Imputations de censure : un dénigrement ?
Ce changement de diffuseur a été présenté par le réalisateur comme le résultat d’une action de censure du Groupe Canal Plus. Suite à ces accusations, le réalisateur a été poursuivi pour dénigrement.
Conditions du dénigrement
L’article 1240 du code civil dispose que tout fait quelconque de l’homme, qui cause à autrui un dommage, oblige celui par la faute duquel il est arrivé à le réparer. Même en l’absence d’une situation de concurrence directe et effective entre les personnes concernées, la divulgation, par l’une, d’une information de nature à jeter le discrédit sur les produits, les services ou les prestations de l’autre peut constituer un acte de dénigrement, ouvrant droit à réparation sur le fondement de l’article 1240 du code civil. Cette divulgation n’entre pas dans les prévisions de la loi du 29 juillet 1881 sur la liberté de la presse, dès lors qu’elle ne concerne pas la personne physique ou morale.
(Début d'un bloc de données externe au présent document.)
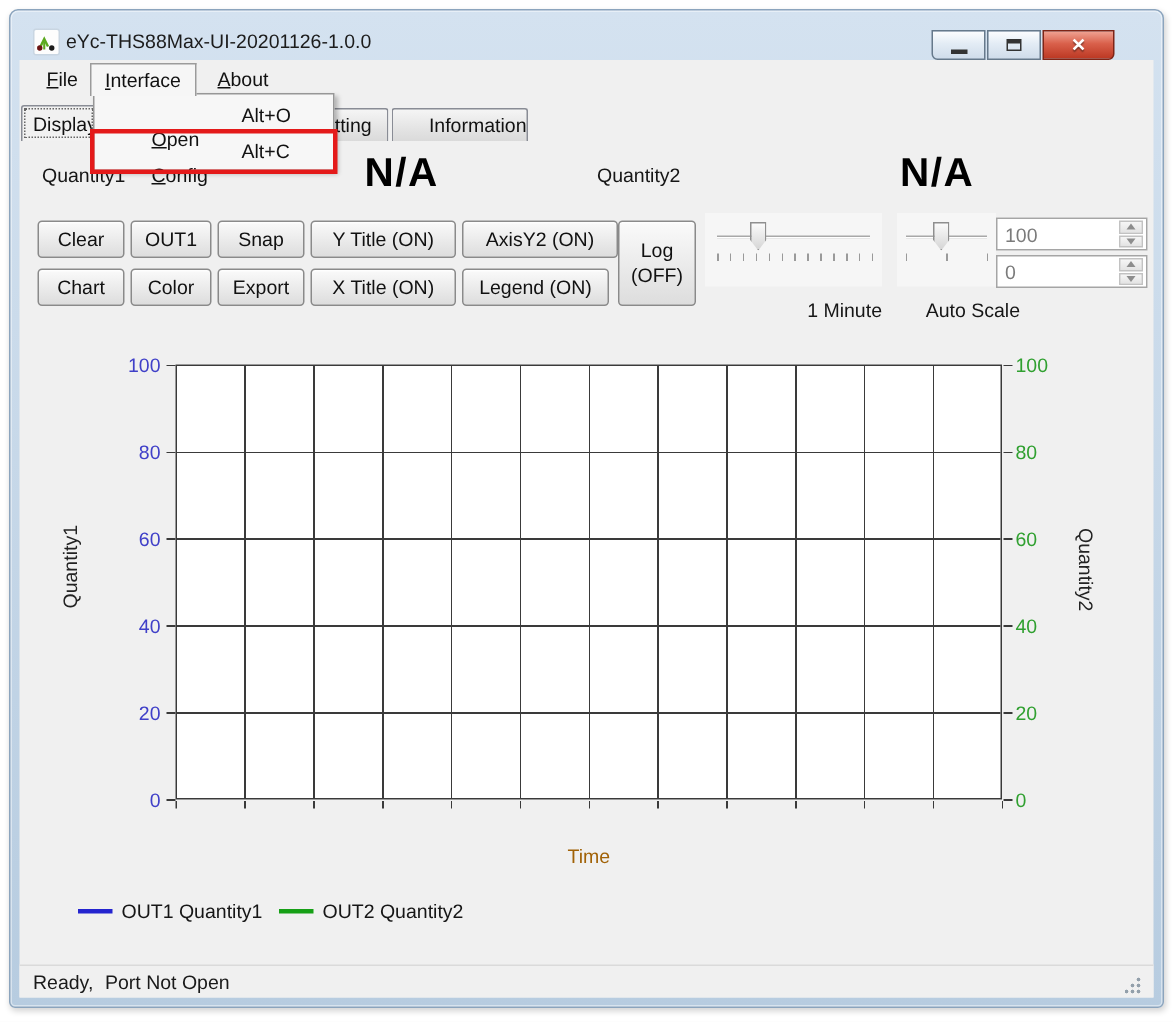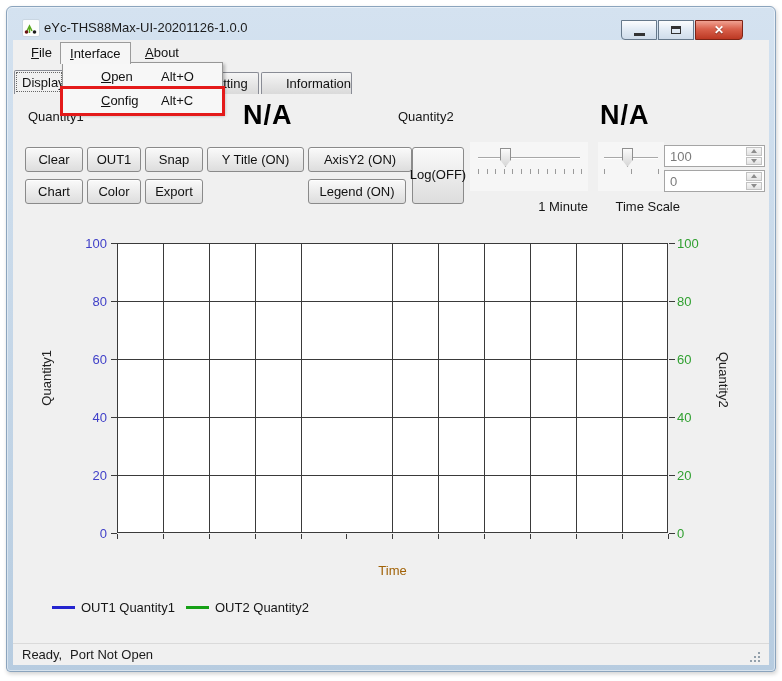"Open" .dd-label { top: 4px -> 20px }
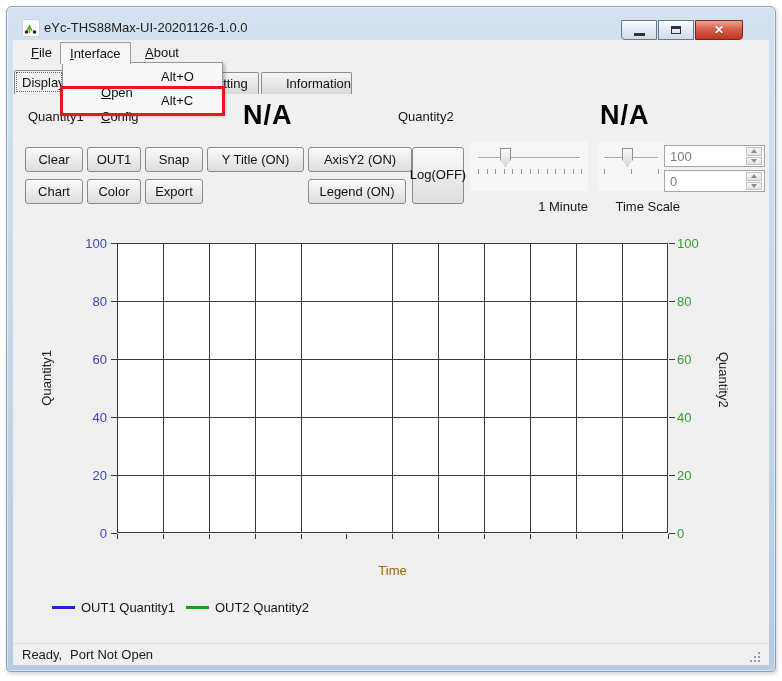"Log" .b-log { flex-direction: row -> column }
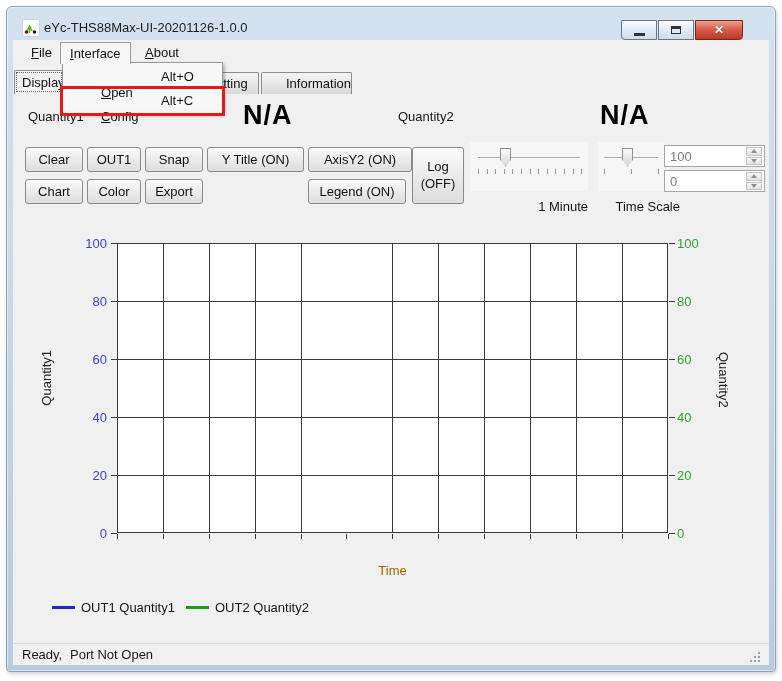"X Title (ON)" div.abs { html: none -> <div>X Title (ON)</div> }
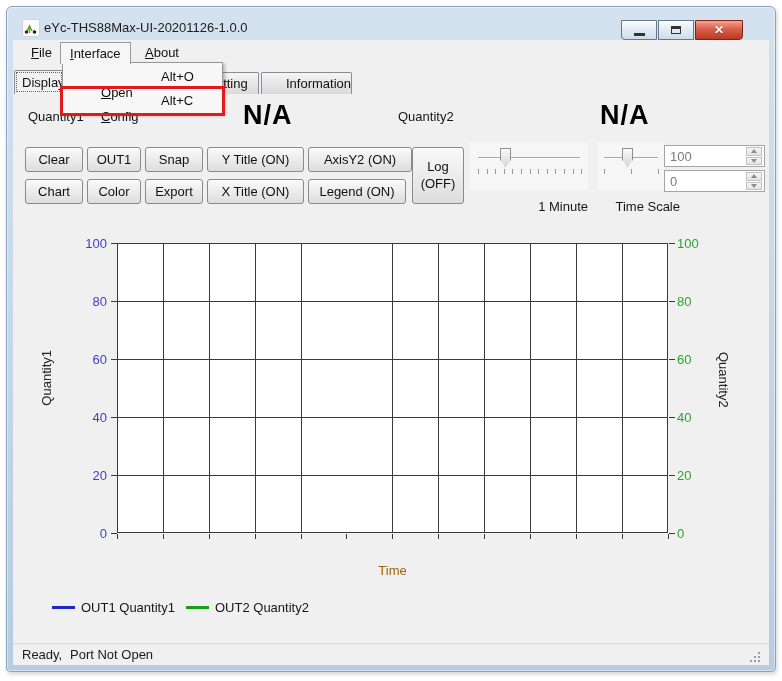"Time Scale" div.abs { text: Time -> Auto }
En application des règles régissant la responsabilité délictuelle de droit commun, il appartient toutefois au demandeur de prouver l’existence d’une faute commise par l’auteur des propos, un préjudice personnel et direct subi par lui et un lien de causalité entre cette faute et le préjudice.
En outre, s’agissant d’une restriction au principe fondamental de la liberté d’expression, la responsabilité civile de l’auteur des propos doit s’apprécier strictement.
Ainsi, lorsque l’information se rapporte à un sujet d’intérêt général et repose sur une base factuelle suffisante, cette divulgation relève du droit à la liberté d’expression, qui inclut le droit de libre critique, et ne saurait être regardée comme fautive, sous réserve que soient respectées les limites admissibles de la liberté d’expression.
Délit de presse applicable
En l’occurrence, les propos du réalisateur ne se limitaient pas à une critique des produits et services du groupe Canal Plus. En effet, ce dernier ne critiquait pas la qualité des prestations d’information ou de divertissement offertes par le groupe mais portait une critique contre la personne morale elle-même, mise en cause pour avoir refusé de diffuser un reportage, ce pour des raisons totalement indépendantes du contenu, mais afin de protéger les intérêts d’une société tierce, supposée dirigée par un proche. N’était donc pas mise en cause la qualité de l’offre de la société, mais bien le comportement de la personne morale elle- même. Or, les abus de la liberté d’expression ne se réparent que sur le fondement de la loi du 29 juillet 1881 sur la liberté de la presse.